◆ **Work request**:
Instruction for the data below: set down exactly the lines from the line with "into the level." to the line with "- ☐ CI/CD流程搭建", inclusive, and no others.

[Before-and-after change data]
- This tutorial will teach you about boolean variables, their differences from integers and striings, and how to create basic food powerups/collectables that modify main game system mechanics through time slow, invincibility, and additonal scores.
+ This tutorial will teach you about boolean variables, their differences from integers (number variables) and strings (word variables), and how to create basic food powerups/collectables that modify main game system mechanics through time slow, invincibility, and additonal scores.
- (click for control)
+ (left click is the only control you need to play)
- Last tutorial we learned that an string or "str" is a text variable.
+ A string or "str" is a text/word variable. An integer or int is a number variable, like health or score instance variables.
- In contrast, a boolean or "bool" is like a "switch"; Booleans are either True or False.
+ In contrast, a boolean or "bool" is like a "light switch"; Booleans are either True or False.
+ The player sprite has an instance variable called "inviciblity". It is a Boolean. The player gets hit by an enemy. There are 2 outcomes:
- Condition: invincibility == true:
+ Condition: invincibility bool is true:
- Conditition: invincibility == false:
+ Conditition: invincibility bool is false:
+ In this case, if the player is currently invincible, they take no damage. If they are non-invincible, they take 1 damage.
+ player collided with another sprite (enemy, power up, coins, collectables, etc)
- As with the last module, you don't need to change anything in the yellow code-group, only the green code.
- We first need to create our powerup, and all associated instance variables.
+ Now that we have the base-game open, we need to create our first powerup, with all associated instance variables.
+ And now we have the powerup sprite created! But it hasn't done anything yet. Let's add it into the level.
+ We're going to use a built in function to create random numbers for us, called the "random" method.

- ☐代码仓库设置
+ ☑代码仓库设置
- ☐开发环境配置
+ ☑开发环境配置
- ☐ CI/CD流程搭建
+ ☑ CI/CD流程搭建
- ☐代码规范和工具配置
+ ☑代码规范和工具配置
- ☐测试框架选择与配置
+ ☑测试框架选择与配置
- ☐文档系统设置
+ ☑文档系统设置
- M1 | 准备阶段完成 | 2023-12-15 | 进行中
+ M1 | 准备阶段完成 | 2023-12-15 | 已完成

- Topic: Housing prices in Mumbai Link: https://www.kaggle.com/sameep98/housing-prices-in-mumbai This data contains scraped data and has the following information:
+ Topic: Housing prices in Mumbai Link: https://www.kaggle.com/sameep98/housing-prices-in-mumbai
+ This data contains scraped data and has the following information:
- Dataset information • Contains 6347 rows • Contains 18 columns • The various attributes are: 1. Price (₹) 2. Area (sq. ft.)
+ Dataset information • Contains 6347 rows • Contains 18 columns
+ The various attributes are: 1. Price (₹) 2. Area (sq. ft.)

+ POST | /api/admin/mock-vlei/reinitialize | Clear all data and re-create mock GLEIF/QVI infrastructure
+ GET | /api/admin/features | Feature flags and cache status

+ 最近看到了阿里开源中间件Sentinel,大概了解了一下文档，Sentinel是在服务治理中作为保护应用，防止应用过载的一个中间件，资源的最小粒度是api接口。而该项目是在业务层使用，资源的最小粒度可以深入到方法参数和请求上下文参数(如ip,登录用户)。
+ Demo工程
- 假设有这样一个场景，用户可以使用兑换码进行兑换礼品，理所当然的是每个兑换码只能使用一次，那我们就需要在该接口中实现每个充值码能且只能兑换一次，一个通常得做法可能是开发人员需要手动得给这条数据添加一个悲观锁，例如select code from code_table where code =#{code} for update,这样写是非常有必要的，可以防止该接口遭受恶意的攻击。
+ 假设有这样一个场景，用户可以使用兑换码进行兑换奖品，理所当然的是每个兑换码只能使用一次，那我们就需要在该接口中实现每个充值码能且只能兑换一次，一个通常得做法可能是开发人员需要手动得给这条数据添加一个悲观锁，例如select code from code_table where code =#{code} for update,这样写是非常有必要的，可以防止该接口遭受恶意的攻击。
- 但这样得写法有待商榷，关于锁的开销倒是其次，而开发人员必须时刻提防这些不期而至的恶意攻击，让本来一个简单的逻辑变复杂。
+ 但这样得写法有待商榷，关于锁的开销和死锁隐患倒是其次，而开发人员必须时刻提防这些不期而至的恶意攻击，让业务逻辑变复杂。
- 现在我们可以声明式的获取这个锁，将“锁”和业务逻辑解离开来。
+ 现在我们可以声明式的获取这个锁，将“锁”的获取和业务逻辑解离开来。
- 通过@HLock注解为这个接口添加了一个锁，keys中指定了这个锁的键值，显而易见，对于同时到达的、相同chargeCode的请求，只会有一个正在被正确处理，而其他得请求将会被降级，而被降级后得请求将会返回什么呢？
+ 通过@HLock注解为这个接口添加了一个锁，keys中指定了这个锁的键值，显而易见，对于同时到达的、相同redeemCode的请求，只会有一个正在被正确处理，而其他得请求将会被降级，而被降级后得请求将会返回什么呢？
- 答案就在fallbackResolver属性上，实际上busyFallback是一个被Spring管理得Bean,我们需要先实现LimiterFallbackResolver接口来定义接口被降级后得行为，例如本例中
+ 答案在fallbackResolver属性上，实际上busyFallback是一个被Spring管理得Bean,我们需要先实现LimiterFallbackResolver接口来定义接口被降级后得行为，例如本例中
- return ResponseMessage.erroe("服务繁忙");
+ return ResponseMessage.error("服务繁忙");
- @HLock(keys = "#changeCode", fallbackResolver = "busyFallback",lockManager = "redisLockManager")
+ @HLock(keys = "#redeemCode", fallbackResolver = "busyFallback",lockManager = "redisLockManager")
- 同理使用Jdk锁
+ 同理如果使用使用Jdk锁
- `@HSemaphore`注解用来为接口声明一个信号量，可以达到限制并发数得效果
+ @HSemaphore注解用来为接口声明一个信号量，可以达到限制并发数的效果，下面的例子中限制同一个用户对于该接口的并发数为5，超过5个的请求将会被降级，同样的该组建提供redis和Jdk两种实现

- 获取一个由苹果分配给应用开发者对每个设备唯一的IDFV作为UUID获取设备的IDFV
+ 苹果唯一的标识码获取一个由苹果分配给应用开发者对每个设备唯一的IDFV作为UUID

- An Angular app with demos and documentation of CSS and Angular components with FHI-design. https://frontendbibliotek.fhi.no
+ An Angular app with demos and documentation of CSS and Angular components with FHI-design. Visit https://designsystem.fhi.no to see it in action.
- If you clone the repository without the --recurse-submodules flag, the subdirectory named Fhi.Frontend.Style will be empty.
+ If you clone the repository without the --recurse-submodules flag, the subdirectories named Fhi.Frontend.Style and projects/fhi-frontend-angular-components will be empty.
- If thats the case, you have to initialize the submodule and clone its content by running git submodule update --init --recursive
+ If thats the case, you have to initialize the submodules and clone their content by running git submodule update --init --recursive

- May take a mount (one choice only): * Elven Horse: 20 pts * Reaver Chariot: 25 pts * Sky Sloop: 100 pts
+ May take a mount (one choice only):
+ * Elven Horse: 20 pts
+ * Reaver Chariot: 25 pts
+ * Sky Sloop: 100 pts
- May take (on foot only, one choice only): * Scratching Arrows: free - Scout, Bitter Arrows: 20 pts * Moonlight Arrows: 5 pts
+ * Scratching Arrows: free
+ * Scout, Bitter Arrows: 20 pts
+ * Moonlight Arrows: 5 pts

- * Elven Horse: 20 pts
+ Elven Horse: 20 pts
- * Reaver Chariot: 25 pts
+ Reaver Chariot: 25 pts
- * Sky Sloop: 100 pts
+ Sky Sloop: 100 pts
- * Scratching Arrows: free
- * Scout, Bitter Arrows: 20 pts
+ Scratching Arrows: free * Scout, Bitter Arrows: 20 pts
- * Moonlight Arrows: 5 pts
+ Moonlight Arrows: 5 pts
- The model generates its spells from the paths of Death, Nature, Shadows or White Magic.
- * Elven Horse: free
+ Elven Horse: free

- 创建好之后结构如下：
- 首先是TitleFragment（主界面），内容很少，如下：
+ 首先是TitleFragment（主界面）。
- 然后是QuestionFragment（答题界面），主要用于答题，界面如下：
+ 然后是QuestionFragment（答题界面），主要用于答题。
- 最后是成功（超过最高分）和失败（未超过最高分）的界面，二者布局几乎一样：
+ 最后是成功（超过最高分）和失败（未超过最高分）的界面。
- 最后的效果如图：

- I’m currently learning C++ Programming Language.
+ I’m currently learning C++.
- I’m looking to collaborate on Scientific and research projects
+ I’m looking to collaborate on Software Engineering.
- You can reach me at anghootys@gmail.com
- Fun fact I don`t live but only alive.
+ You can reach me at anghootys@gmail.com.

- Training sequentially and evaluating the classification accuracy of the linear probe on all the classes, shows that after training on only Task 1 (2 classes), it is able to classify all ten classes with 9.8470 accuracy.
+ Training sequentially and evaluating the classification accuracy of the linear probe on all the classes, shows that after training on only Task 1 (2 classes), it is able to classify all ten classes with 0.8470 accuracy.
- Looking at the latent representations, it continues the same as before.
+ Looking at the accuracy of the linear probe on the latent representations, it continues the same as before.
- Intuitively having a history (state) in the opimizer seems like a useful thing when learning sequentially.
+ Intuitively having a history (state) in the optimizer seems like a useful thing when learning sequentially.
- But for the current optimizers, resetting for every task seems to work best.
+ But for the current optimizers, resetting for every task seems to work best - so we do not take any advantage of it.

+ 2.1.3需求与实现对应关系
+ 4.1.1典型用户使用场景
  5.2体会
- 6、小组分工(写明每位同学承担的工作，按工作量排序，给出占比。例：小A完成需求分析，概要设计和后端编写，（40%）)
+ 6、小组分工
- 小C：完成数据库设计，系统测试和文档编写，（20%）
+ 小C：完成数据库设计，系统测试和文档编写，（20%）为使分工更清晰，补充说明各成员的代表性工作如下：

◆ **Task solution**:
+ And now we have the powerup sprite created! But it hasn't done anything yet. Let's add it into the level.
+ We're going to use a built in function to create random numbers for us, called the "random" method.

- ☐代码仓库设置
+ ☑代码仓库设置
- ☐开发环境配置
+ ☑开发环境配置
- ☐ CI/CD流程搭建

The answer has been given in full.